Ganz, ganz fern, in unendlicher Entfernung, klang ein Tönen und Rufen in den Wald hinein, das jeden Jägersmann, wenn er es hört, vor Freude zittern läßt: »Horido, do, do! Horido, do, do! Hep, hep, Horido! Do, dodo! Horido, do–dooo–do.« Das Geschrei näherte sich: »Horido, do, do! Horido! Do, do, Horido–do, dooo–do!« Keine Kavalleriesignale klangen mehr; die Treiber gingen vor: »Horido, do, do . . . Horido . . . do, dooo! Do! . .« Einzelnes Wild flüchtet schon; der Wald geriet in Aufregung. Durch knackende Zweige über Graben und Pfützen, alles flüchtete. Ein Fuchs erscheint. Er macht kehrt, setzt sich auf die Hinterbeine und hält den Kopf schief. Er überlegt. Endlich macht auch er die Wendung und eilt den anderen nach.
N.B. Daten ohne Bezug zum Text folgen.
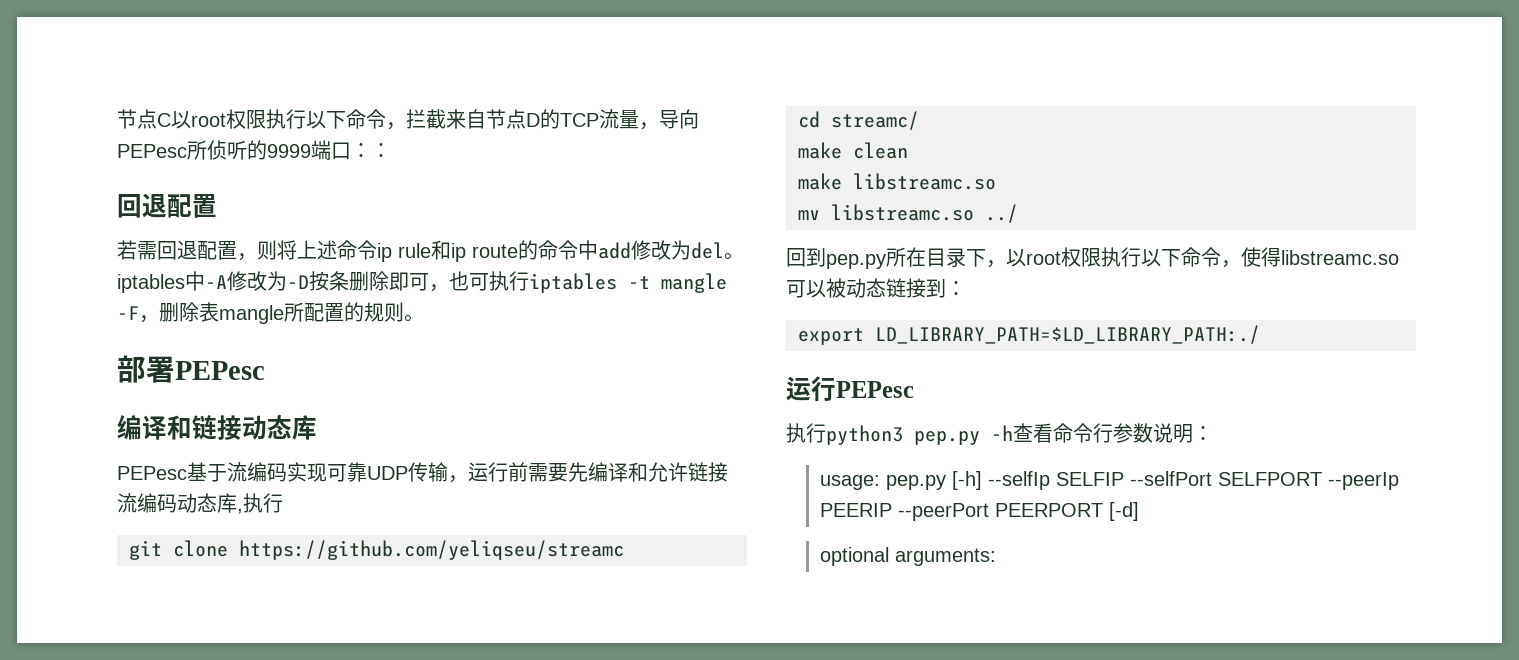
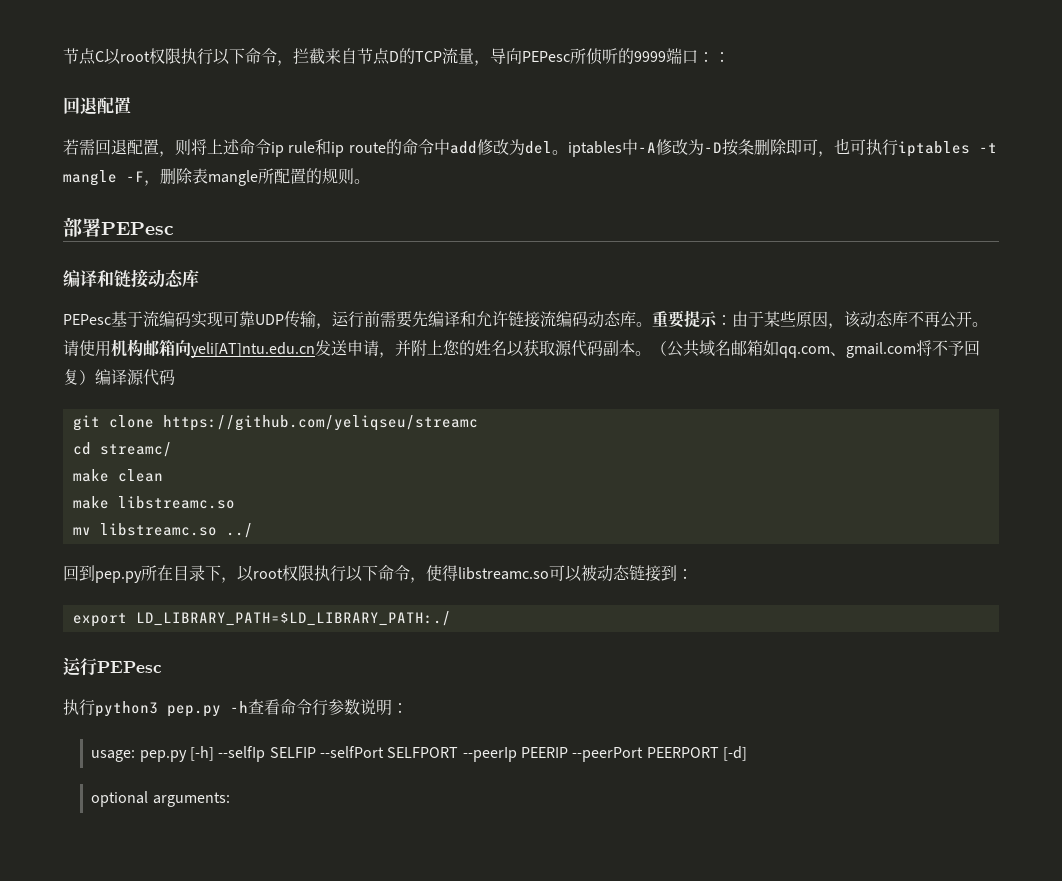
- PEPesc基于流编码实现可靠UDP传输，运行前需要先编译和允许链接流编码动态库,执行
+ PEPesc基于流编码实现可靠UDP传输，运行前需要先编译和允许链接流编码动态库。重要提示：由于某些原因，该动态库不再公开。请使用机构邮箱向yeli[AT]ntu.edu.cn发送申请，并附上您的姓名以获取源代码副本。（公共域名邮箱如qq.com、gmail.com将不予回复）编译源代码

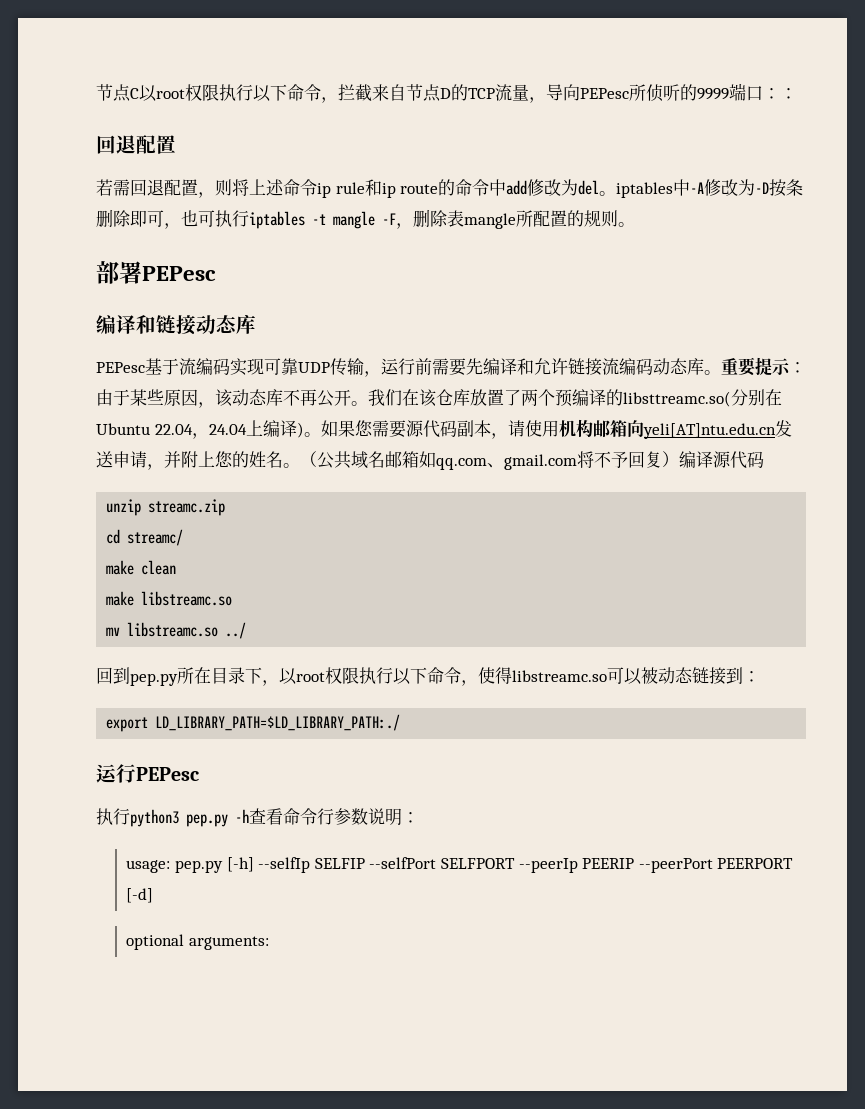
- 请使用机构邮箱向yeli[AT]ntu.edu.cn发送申请，并附上您的姓名以获取源代码副本。
+ 我们在该仓库放置了两个预编译的libsttreamc.so(分别在Ubuntu 22.04，24.04上编译)。如果您需要源代码副本，请使用机构邮箱向yeli[AT]ntu.edu.cn发送申请，并附上您的姓名。
- git clone https://github.com/yeliqseu/streamc
+ unzip streamc.zip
»Horido, do, do–dooo–do, do . . .« Der Mensch unter der Buche horcht. Er hat das Haupt vorgestreckt und horcht, horcht . . .

»Horido, do, do–doooo, horido–do, do . . .«

Mit Todesangst in den Zügen macht er kehrt und eilt zurück. Er weiß, die Jagd gilt ihm. Aber so schnell er läuft . . . immer näher, immer näher: »Horido, do, do–doooo, do, do! . . .«

Einmal macht er keuchend Halt. Die Brust fliegt ihm. Die Hände hat er an die hämmernden Schläfen gelegt.

»Horido, do, do–Horido, do, do–do–doooo–do, do!«

Und wieder wendet er sich zur Flucht.

Aus der Treibjagd ist die Hetze geworden. . .

Da öffnet sich ihm eine Lichtung. Diese führt in rasch steigender Steile zu einem Felsblock hinauf. Vielleicht ist dort die letzte Rettung.

Schon zeigt sich hinter ihm das bunte Feld. Von allen Seiten bricht's heran und heraus, den Hügel heran. Voraus, weit voraus hetzt das Glück.

Nun – nun ist er verloren . . . Er will vom Felsen springen, aber unter ihm gähnt eine unsichtbare Tiefe.

Immer näher ist ihm die Hetze auf der Spürbahn. »Halali, Halali . . .«

Er läßt sich von der Kante gleiten und strauchelt. Noch hält er sich mit den Fingern am Rande.

Das Glück springt vom Pferde, läuft auf ihn zu und trampelt mit den Füßen auf seinen Händen, bis er losläßt und ins Bodenlose sinkt. Einmal im Stürzen, greift er nach einem Ginsterstrauch, der vorragt. Aber die Wurzelchen sind zu schwach.

Das Glück schaut ihm nach in den schwarzen Schlund, bis eine Stille eingetreten war. Dann hob es den Arm, und wie auf Kommando erhebt sich ein grausiges Siegesgeheul, daß Wald und Fels tausendfach widerhallen.

Der Elefant und der Esel mit der lieben Trägheit waren zurückgeblieben. Der Teufel hat es auch nicht nötig, sich zu ereifern.

Als ich nach einigen Tagen wieder im Waldkrug erschien, erzählte ich der schönen Schenkin, während sie sich bei den Gläsern und Flaschen zu schaffen machte, was ich geträumt, und wie ich sie als das Glück auf dem Rotschimmel gesehen habe, ein güldenes Krönlein auf dem Haupte, die langen blonden Haare am Rücken hinunterfallend.

»Ach wat, dat ol Tüch versta ick nich,« antwortete sie mir, den Kopf zu mir über die Schulter wendend.

Aber ehe ich meine Flinte unter den Arm genommen hatte, um weiter zu jagen, waren wir schon wieder gute Freunde geworden.